__Task goal__
Among the records below, find the lines with the word "resort" and copy them.

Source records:

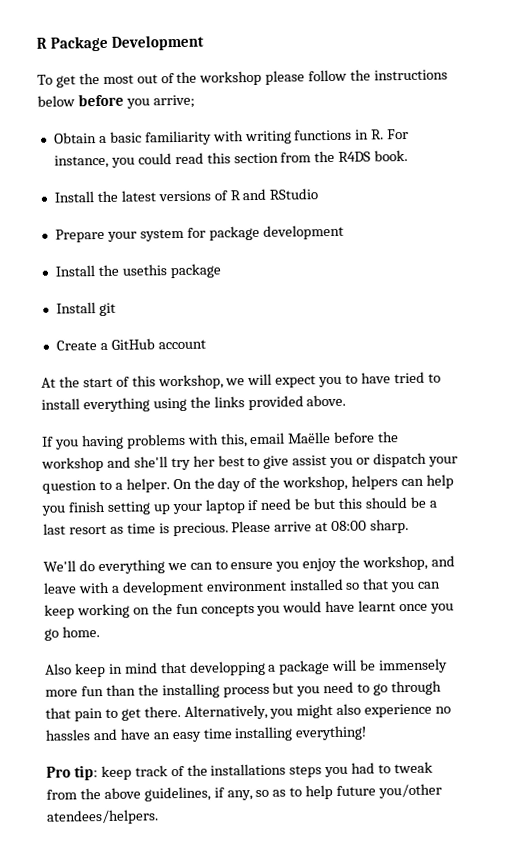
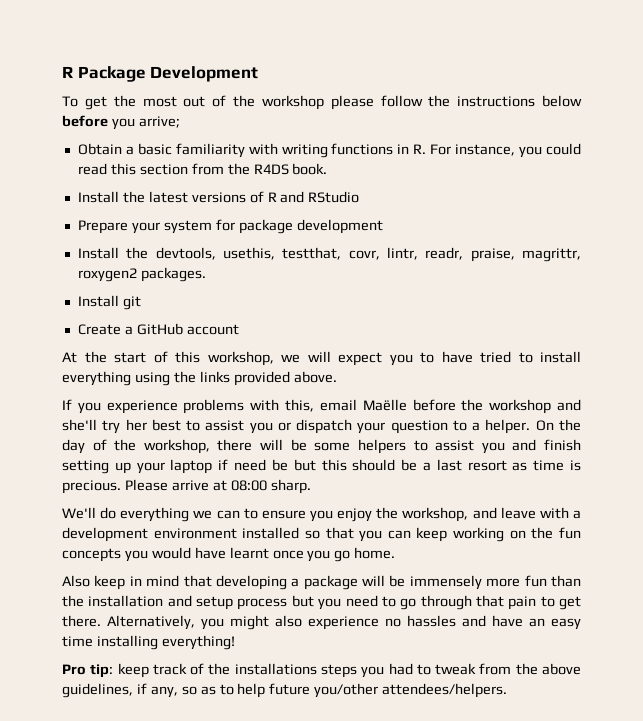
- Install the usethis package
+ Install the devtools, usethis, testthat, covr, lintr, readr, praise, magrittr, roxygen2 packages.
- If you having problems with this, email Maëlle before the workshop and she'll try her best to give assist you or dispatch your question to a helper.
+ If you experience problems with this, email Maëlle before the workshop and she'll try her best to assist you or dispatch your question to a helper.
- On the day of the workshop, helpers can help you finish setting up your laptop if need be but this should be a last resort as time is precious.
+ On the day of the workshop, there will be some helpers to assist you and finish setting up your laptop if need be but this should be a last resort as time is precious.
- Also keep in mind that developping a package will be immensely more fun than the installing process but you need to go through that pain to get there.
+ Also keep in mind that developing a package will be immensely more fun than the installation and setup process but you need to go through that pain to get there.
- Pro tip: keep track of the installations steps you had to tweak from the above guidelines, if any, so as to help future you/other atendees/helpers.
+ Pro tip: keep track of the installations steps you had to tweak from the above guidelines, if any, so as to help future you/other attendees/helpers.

__Answer to the exercise__
- On the day of the workshop, helpers can help you finish setting up your laptop if need be but this should be a last resort as time is precious.
+ On the day of the workshop, there will be some helpers to assist you and finish setting up your laptop if need be but this should be a last resort as time is precious.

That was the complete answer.